*Entries provided*:
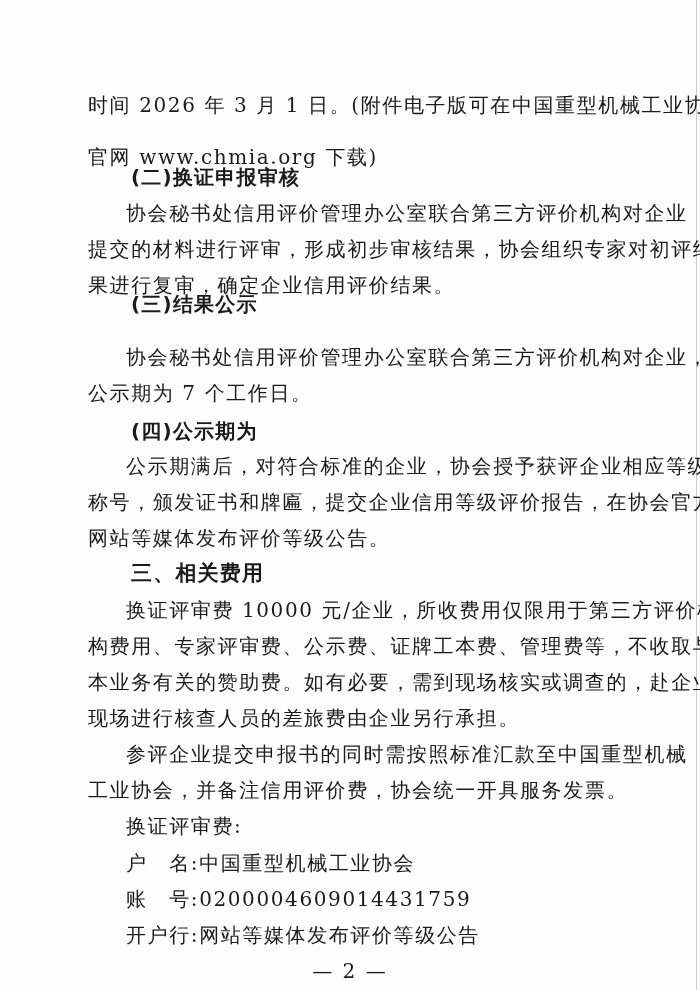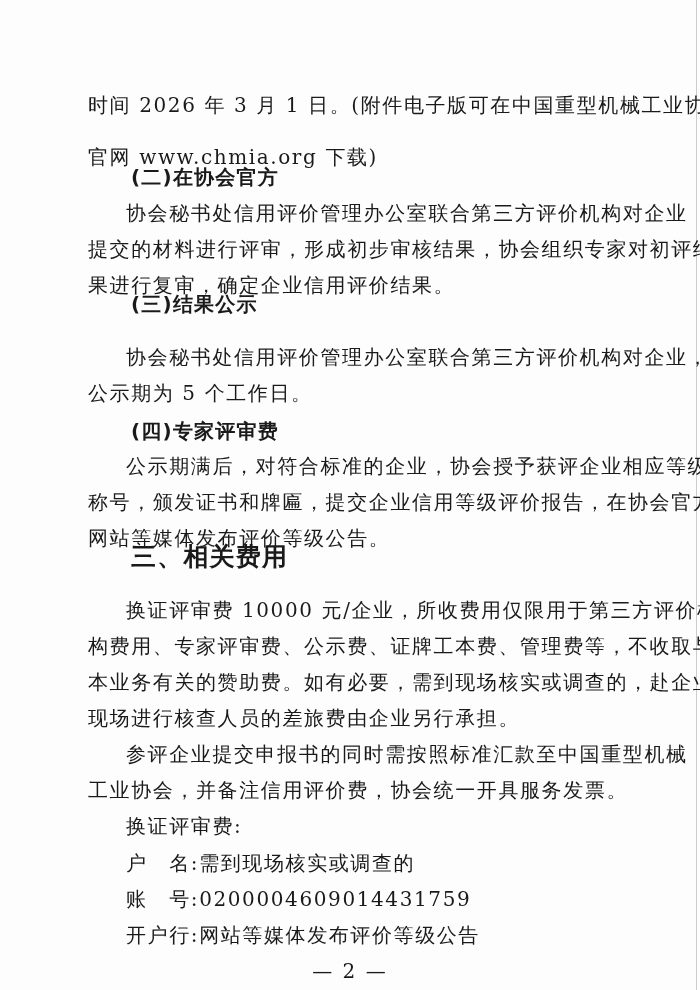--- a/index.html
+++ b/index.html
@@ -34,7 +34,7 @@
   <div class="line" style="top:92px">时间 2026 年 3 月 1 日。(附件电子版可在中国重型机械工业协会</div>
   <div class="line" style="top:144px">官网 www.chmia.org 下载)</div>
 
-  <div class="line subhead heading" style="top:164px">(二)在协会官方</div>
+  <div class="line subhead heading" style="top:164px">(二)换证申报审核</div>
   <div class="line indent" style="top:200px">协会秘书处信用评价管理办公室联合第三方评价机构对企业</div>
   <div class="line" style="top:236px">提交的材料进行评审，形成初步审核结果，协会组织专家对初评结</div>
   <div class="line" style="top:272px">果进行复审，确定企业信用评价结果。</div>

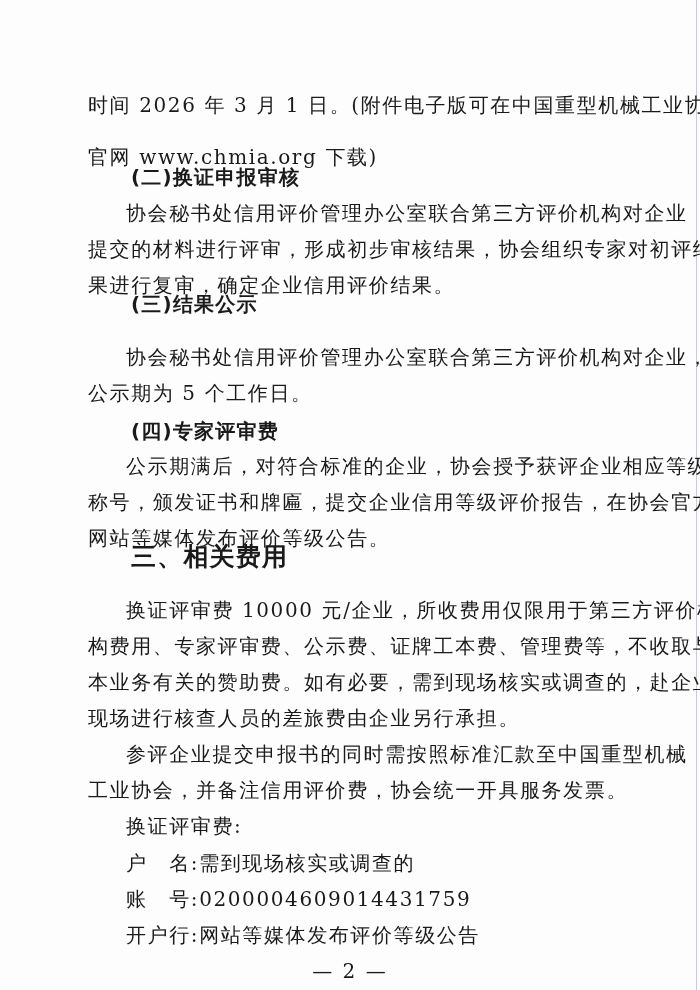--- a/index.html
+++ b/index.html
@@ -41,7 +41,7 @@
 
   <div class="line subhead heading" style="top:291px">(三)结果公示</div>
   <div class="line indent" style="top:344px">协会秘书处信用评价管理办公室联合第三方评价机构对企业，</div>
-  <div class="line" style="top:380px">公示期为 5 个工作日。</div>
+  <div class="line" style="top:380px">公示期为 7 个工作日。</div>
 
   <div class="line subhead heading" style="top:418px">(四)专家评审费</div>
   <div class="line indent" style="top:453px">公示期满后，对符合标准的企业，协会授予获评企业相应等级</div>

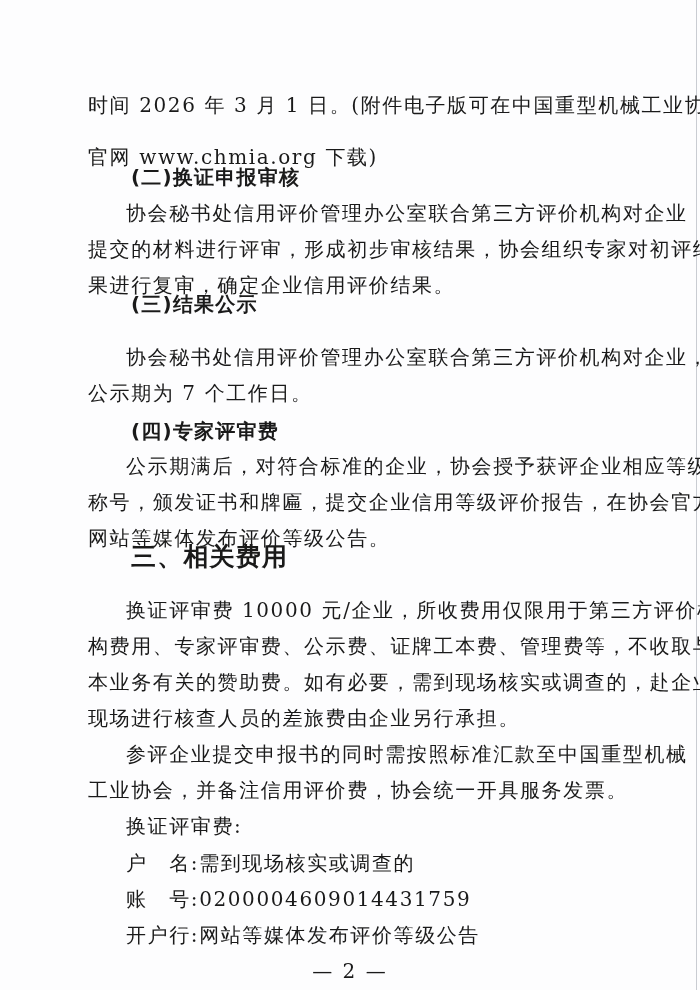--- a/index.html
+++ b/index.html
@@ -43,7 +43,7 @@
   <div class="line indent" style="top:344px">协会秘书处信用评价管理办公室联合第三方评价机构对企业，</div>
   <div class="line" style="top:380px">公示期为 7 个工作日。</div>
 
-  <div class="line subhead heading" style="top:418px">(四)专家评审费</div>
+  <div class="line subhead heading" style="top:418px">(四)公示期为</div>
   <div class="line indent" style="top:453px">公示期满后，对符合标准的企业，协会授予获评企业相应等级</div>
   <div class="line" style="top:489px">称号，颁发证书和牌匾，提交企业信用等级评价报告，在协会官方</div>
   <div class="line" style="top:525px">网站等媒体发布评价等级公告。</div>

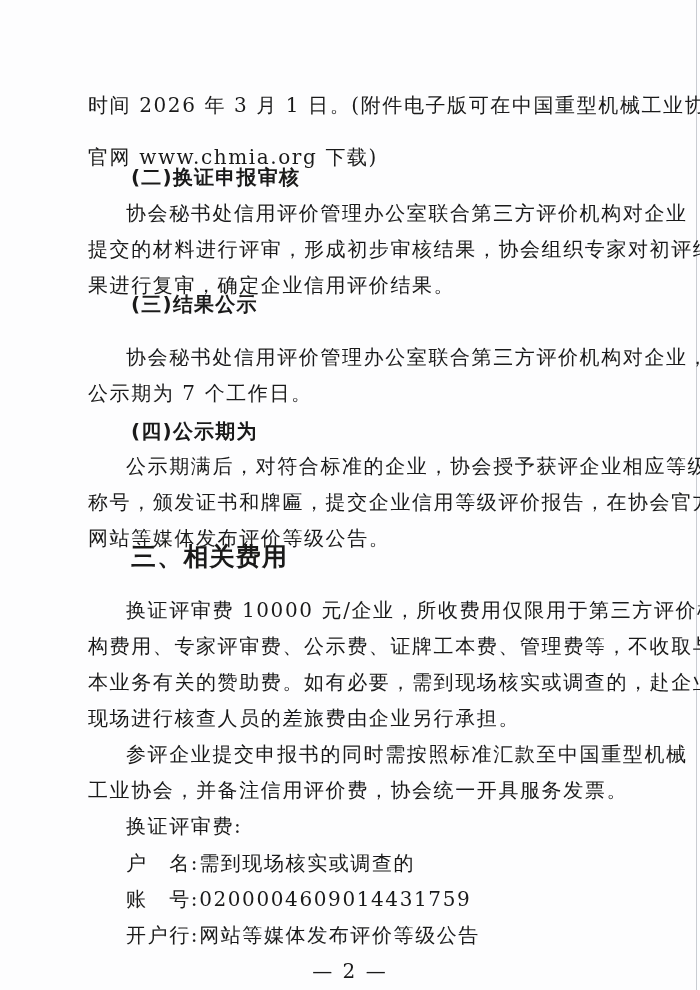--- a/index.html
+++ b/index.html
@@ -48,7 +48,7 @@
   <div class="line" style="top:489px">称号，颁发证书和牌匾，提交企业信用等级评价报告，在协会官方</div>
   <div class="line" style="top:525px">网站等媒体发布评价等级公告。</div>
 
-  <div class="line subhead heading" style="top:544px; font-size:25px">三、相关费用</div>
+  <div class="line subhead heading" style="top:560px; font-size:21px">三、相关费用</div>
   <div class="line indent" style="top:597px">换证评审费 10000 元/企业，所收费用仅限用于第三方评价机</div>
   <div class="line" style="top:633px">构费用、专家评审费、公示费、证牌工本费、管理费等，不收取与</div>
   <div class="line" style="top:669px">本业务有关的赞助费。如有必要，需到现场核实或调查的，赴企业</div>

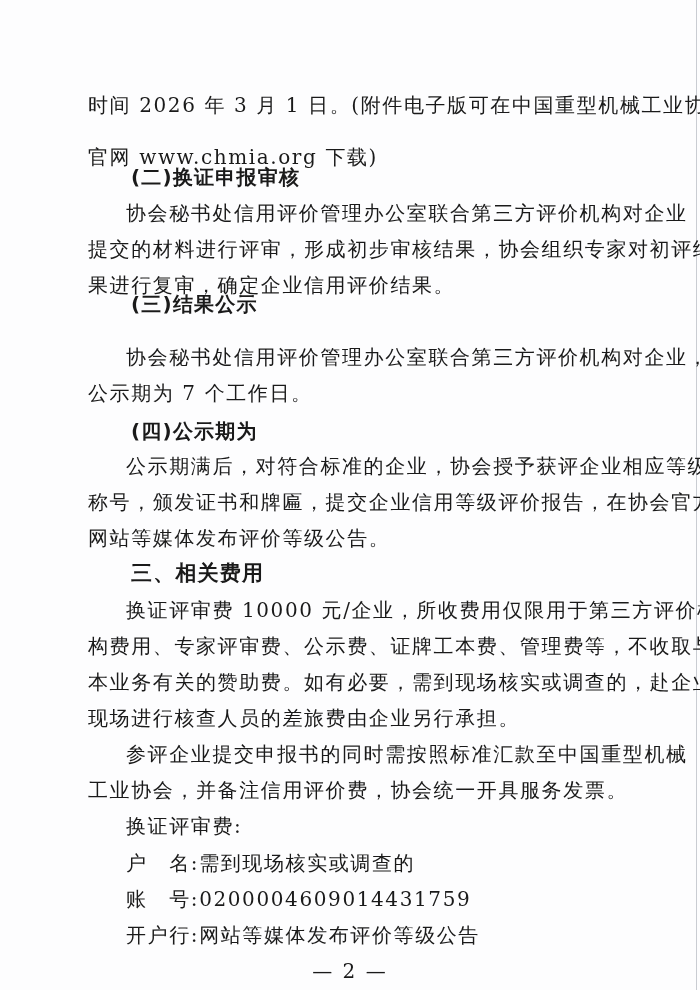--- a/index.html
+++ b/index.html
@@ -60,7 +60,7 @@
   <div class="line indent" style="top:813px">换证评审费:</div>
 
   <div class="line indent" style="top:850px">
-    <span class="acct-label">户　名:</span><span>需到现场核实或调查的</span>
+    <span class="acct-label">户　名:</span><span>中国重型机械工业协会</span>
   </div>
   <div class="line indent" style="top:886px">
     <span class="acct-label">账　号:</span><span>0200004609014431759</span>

*Work instruction*:
Reproduce the listing exactly. Do not include its images.

*Output*:
--- a/index.html
+++ b/index.html
@@ -34,7 +34,7 @@
   <div class="line" style="top:92px">时间 2026 年 3 月 1 日。(附件电子版可在中国重型机械工业协会</div>
   <div class="line" style="top:144px">官网 www.chmia.org 下载)</div>
 
-  <div class="line subhead heading" style="top:164px">(二)在协会官方</div>
+  <div class="line subhead heading" style="top:164px">(二)换证申报审核</div>
   <div class="line indent" style="top:200px">协会秘书处信用评价管理办公室联合第三方评价机构对企业</div>
   <div class="line" style="top:236px">提交的材料进行评审，形成初步审核结果，协会组织专家对初评结</div>
   <div class="line" style="top:272px">果进行复审，确定企业信用评价结果。</div>

--- a/index.html
+++ b/index.html
@@ -41,7 +41,7 @@
 
   <div class="line subhead heading" style="top:291px">(三)结果公示</div>
   <div class="line indent" style="top:344px">协会秘书处信用评价管理办公室联合第三方评价机构对企业，</div>
-  <div class="line" style="top:380px">公示期为 5 个工作日。</div>
+  <div class="line" style="top:380px">公示期为 7 个工作日。</div>
 
   <div class="line subhead heading" style="top:418px">(四)专家评审费</div>
   <div class="line indent" style="top:453px">公示期满后，对符合标准的企业，协会授予获评企业相应等级</div>

--- a/index.html
+++ b/index.html
@@ -43,7 +43,7 @@
   <div class="line indent" style="top:344px">协会秘书处信用评价管理办公室联合第三方评价机构对企业，</div>
   <div class="line" style="top:380px">公示期为 7 个工作日。</div>
 
-  <div class="line subhead heading" style="top:418px">(四)专家评审费</div>
+  <div class="line subhead heading" style="top:418px">(四)公示期为</div>
   <div class="line indent" style="top:453px">公示期满后，对符合标准的企业，协会授予获评企业相应等级</div>
   <div class="line" style="top:489px">称号，颁发证书和牌匾，提交企业信用等级评价报告，在协会官方</div>
   <div class="line" style="top:525px">网站等媒体发布评价等级公告。</div>

--- a/index.html
+++ b/index.html
@@ -48,7 +48,7 @@
   <div class="line" style="top:489px">称号，颁发证书和牌匾，提交企业信用等级评价报告，在协会官方</div>
   <div class="line" style="top:525px">网站等媒体发布评价等级公告。</div>
 
-  <div class="line subhead heading" style="top:544px; font-size:25px">三、相关费用</div>
+  <div class="line subhead heading" style="top:560px; font-size:21px">三、相关费用</div>
   <div class="line indent" style="top:597px">换证评审费 10000 元/企业，所收费用仅限用于第三方评价机</div>
   <div class="line" style="top:633px">构费用、专家评审费、公示费、证牌工本费、管理费等，不收取与</div>
   <div class="line" style="top:669px">本业务有关的赞助费。如有必要，需到现场核实或调查的，赴企业</div>

--- a/index.html
+++ b/index.html
@@ -60,7 +60,7 @@
   <div class="line indent" style="top:813px">换证评审费:</div>
 
   <div class="line indent" style="top:850px">
-    <span class="acct-label">户　名:</span><span>需到现场核实或调查的</span>
+    <span class="acct-label">户　名:</span><span>中国重型机械工业协会</span>
   </div>
   <div class="line indent" style="top:886px">
     <span class="acct-label">账　号:</span><span>0200004609014431759</span>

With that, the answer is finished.